The Perfect Example of Why I am Leaving
I am sure I could and will have many “perfect examples,” but today is really perfect (at least for this nanosecond).
I have been very successful for the past five years in landing research funding from a variety of federal sources. Having worked the federal side, I do know that there is a whole level of administravia that makes what I am dealing with at a state-funded school look like peanuts. This is not one of those cases.
One of my grants is just starting up its fourth year out of five. We have funding. No problem. However, one of our laptops died. It happens. The monitor crapped out. It is three years old. The price to fix the monitor (on a 3-year old laptop) is about $1000. We just need something to get us through. So one of my grad students put in a purchase request to get a laptop that was under $600. Cheap, right? Seems like a good solution, right?
Our purchasing folks at the University of Illinois got involved. You see, the grant only included the purchase of a single laptop and so now all kinds of flags are raised. I explained that this was to replace a broken laptop and needed in order to complete the work. I then get the third degree. The purchasing approver rode me fifty ways until Sunday about how the laptop was only allowed for the given research (that is all it had been used for anyway), that he needed to know exactly who would be using the laptop and when (my research group has been as many as 11 graduate students, 20 undergraduates, and a postdoc or two), what the plans were for disposal of the old laptop, etc.
The message to me was loud clear: “We do not trust you as a scientist and faculty member to manage you research.” And I get it. I don’t think a month goes by where someone in purchasing or grants and contracts has not said to me, “The rules at Illinois are this way because we have so many former governors in jail.” I am neither a governor or a child or a criminal. But these “rules” are always put in place as a knee-jerk response to protect some random person from thinking they might go to jail for fraudelent spending or some other bullshit.

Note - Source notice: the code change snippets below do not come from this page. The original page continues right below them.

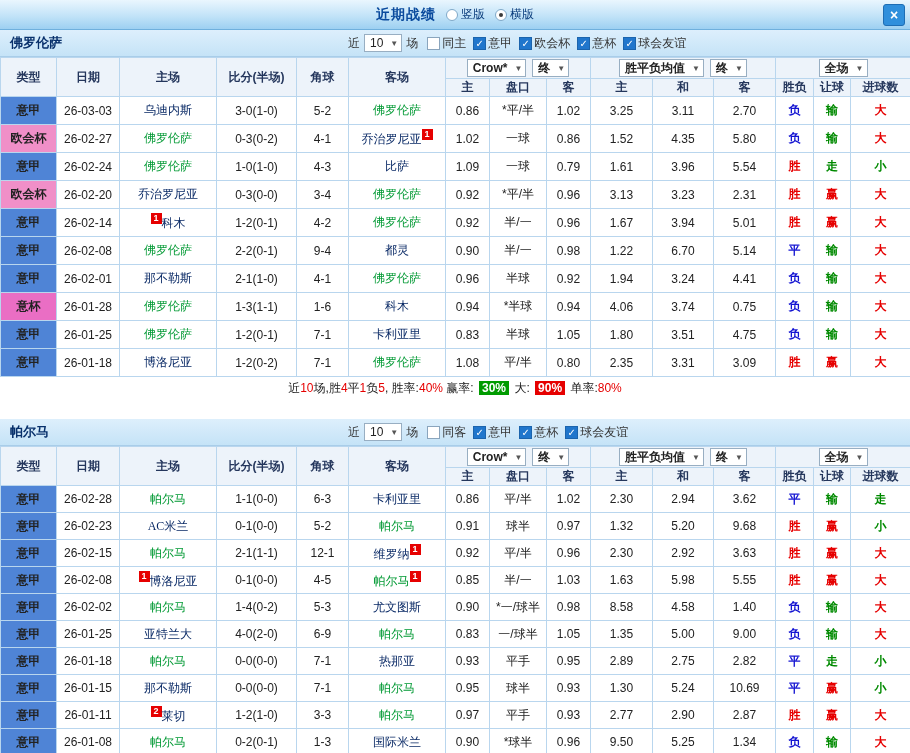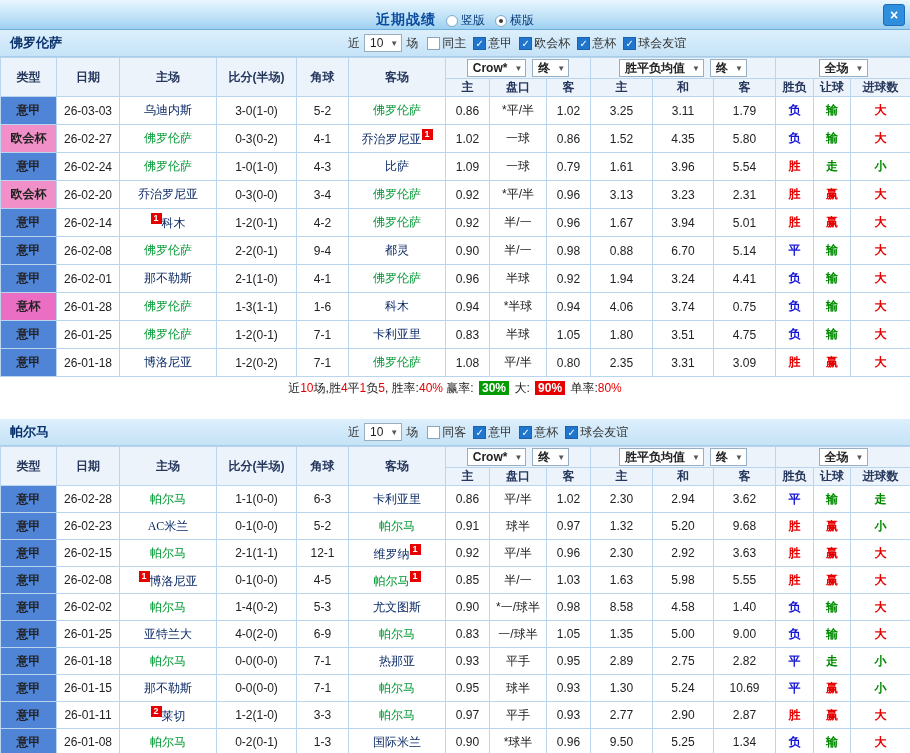"近期战绩" .tcenter { align-items: flex-end -> center }
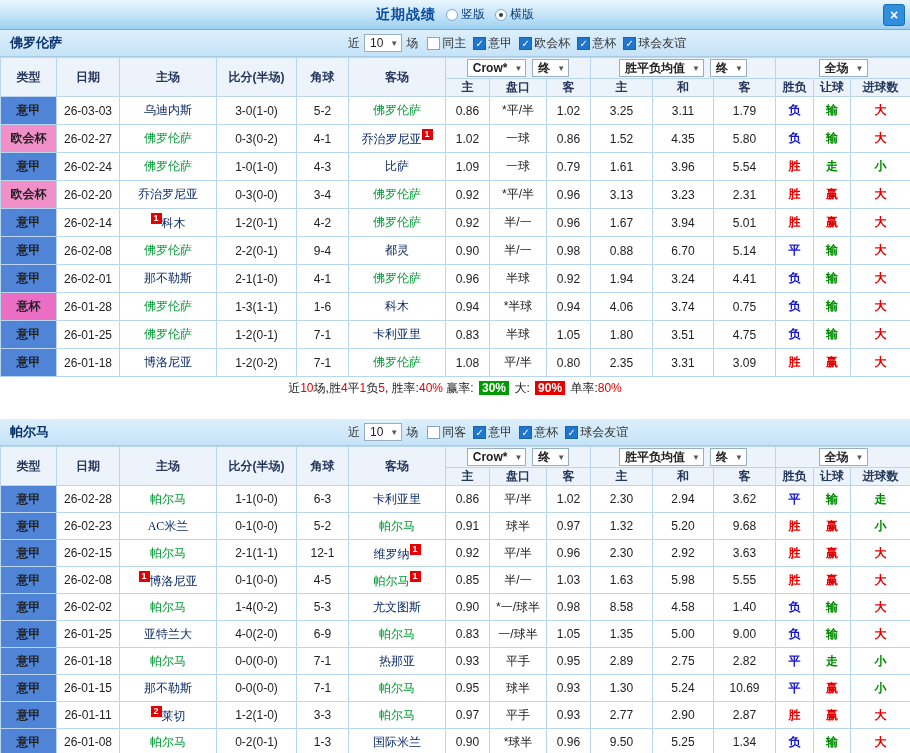"1.79" td.odd { text: 1.79 -> 2.70 }
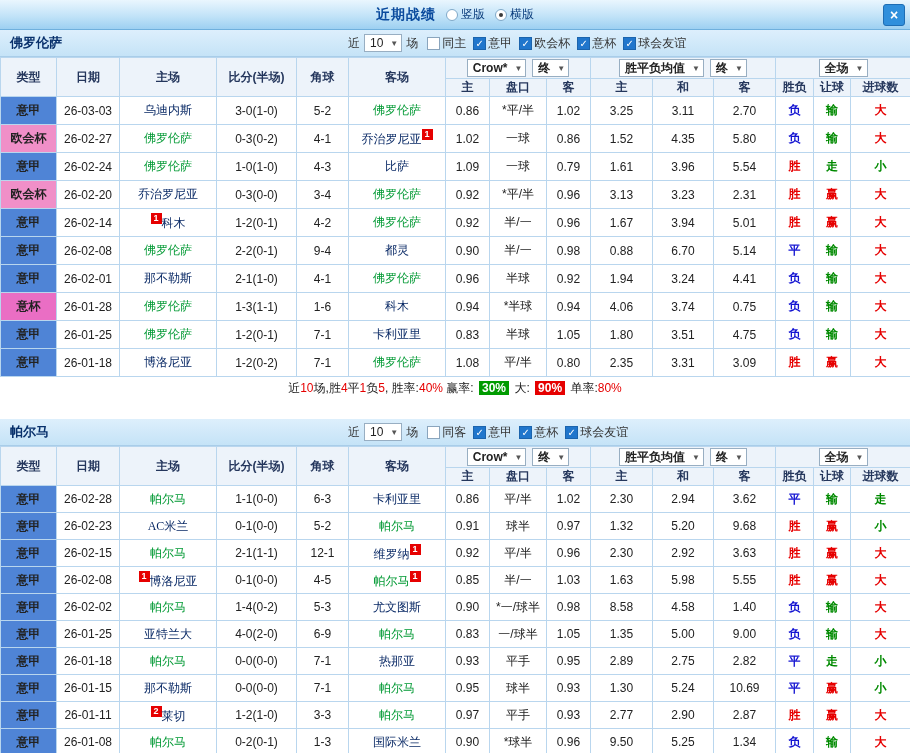"0.88" td.odd { text: 0.88 -> 1.22 }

Like I said, I get it. But the idea that these rules are “needed” in order to “protect” someone from getting in trouble is a fallacy. People are, in general, not criminals. Consider the case of Aldrich Ames, who was a CIA officer turned spy for the KGB. The CIA had required polygraphs of their employees in order to prove that they were not spies and yet Ames managed to pass two polygraphs without registering and lying. Now, in the mean time, you have a ton of people working at places like the CIA and elsewhere who are subject to polygraph testing to weed out potential moles, and yet it also causes those people a great deal of stress if they potentially don’t pass this test.
In other words, a knee-jerk response to one or two criminals has resulted in a lifetime of stress and grief for the majority of people who are not bad people because the optics of giving the test looked right. And yet, this test regularly doesn’t catch the true bad guys.
Lest you think this is just about spy agencies, I hope my example of trying to buy a laptop illustrates that universties do this same kind of thing all the time. Illinois might be better at over-regulating than most, but they all do it to some extent. My fingers are crossed that my next employer will be a bit more rational.